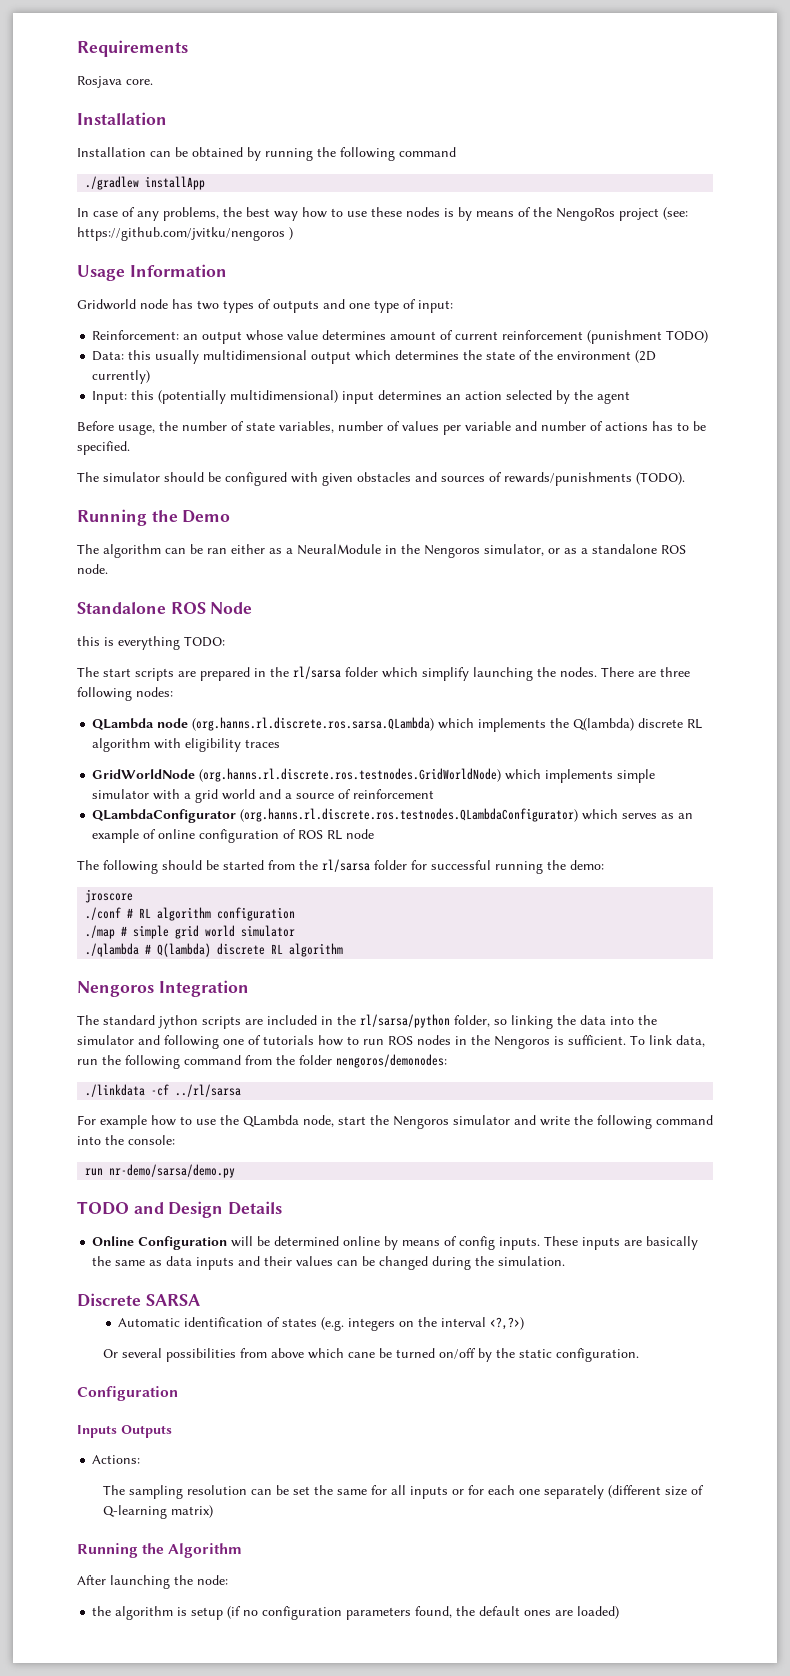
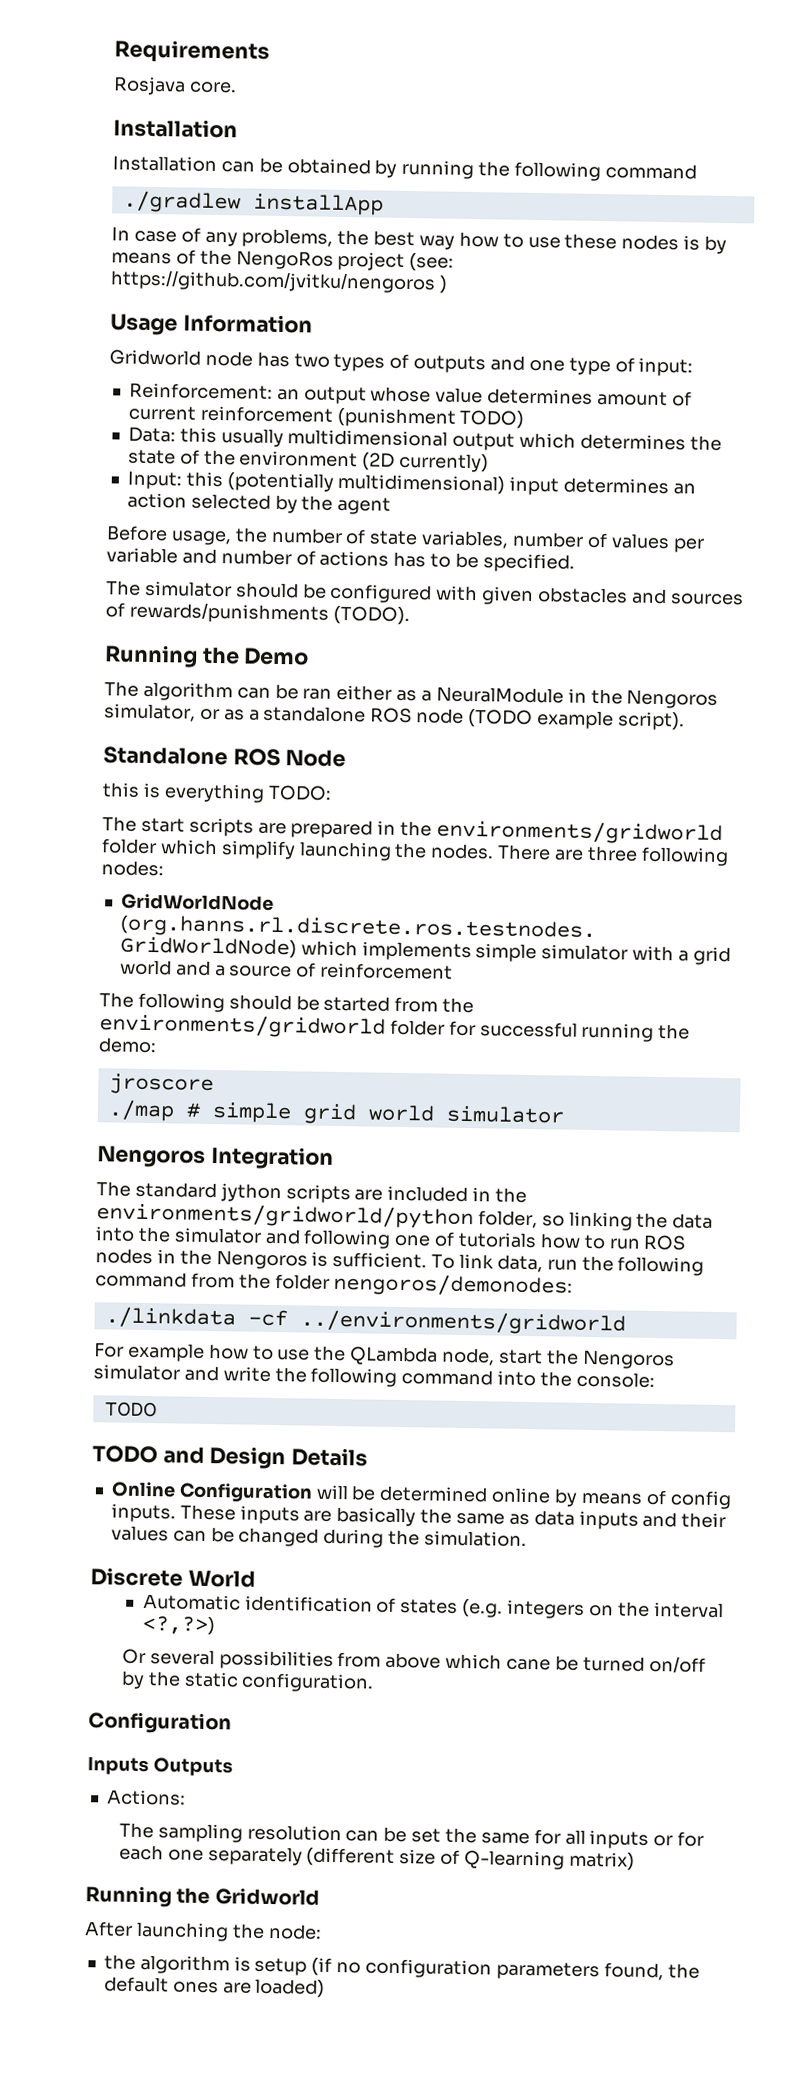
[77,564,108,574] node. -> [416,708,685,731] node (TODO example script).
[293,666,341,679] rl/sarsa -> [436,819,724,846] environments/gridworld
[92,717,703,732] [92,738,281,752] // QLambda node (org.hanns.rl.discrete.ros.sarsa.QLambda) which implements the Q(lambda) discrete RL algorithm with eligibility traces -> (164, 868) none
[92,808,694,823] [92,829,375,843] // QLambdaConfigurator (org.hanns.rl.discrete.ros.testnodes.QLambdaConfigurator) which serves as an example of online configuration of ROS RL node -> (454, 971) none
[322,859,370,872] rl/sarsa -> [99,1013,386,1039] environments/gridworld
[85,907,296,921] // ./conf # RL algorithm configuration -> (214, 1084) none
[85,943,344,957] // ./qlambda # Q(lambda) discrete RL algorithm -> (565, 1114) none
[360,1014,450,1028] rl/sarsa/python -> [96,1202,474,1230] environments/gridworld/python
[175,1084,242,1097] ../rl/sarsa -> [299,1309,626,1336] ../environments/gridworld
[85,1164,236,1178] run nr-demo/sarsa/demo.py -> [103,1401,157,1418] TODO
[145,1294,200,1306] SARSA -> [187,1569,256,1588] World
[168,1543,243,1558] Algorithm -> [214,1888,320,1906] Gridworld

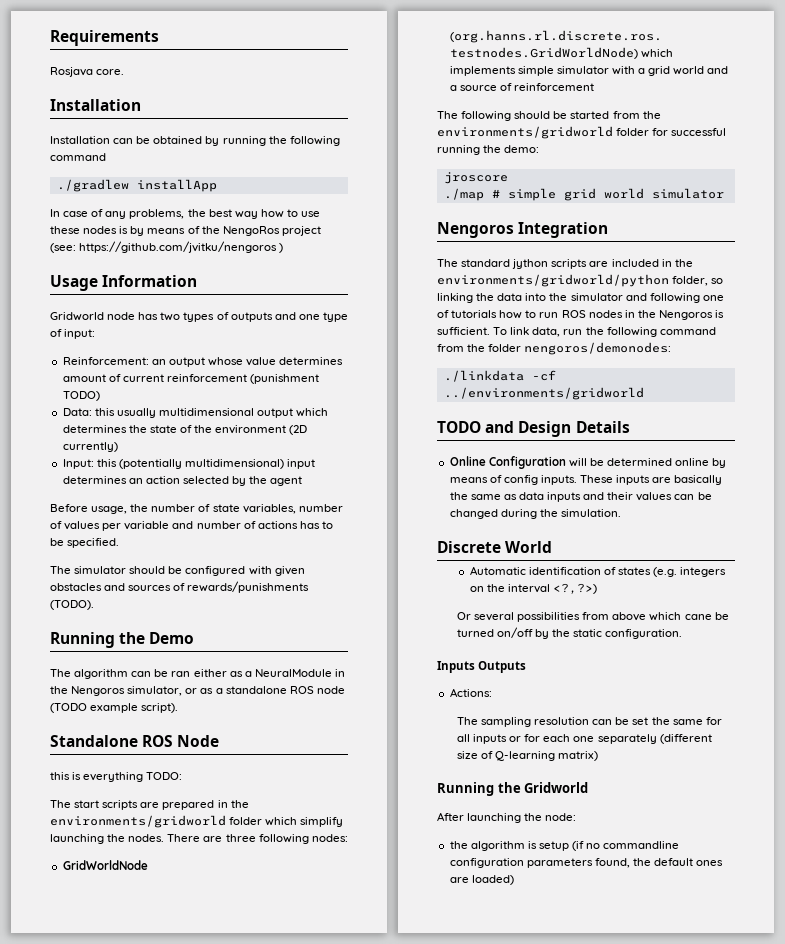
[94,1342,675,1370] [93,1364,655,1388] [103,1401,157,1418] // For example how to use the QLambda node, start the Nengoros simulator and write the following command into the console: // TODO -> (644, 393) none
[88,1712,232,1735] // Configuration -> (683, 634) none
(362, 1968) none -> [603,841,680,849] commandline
....
■ **What the task requires**: Copy exactly the lines from the line containing "[322,859,370,872] rl/sarsa ->" through the last line of the records above, both included, and leave out any pictures.

■ **Result for this task**:
[322,859,370,872] rl/sarsa -> [99,1013,386,1039] environments/gridworld
[85,907,296,921] // ./conf # RL algorithm configuration -> (214, 1084) none
[85,943,344,957] // ./qlambda # Q(lambda) discrete RL algorithm -> (565, 1114) none
[360,1014,450,1028] rl/sarsa/python -> [96,1202,474,1230] environments/gridworld/python
[175,1084,242,1097] ../rl/sarsa -> [299,1309,626,1336] ../environments/gridworld
[85,1164,236,1178] run nr-demo/sarsa/demo.py -> [103,1401,157,1418] TODO
[145,1294,200,1306] SARSA -> [187,1569,256,1588] World
[168,1543,243,1558] Algorithm -> [214,1888,320,1906] Gridworld

[94,1342,675,1370] [93,1364,655,1388] [103,1401,157,1418] // For example how to use the QLambda node, start the Nengoros simulator and write the following command into the console: // TODO -> (644, 393) none
[88,1712,232,1735] // Configuration -> (683, 634) none
(362, 1968) none -> [603,841,680,849] commandline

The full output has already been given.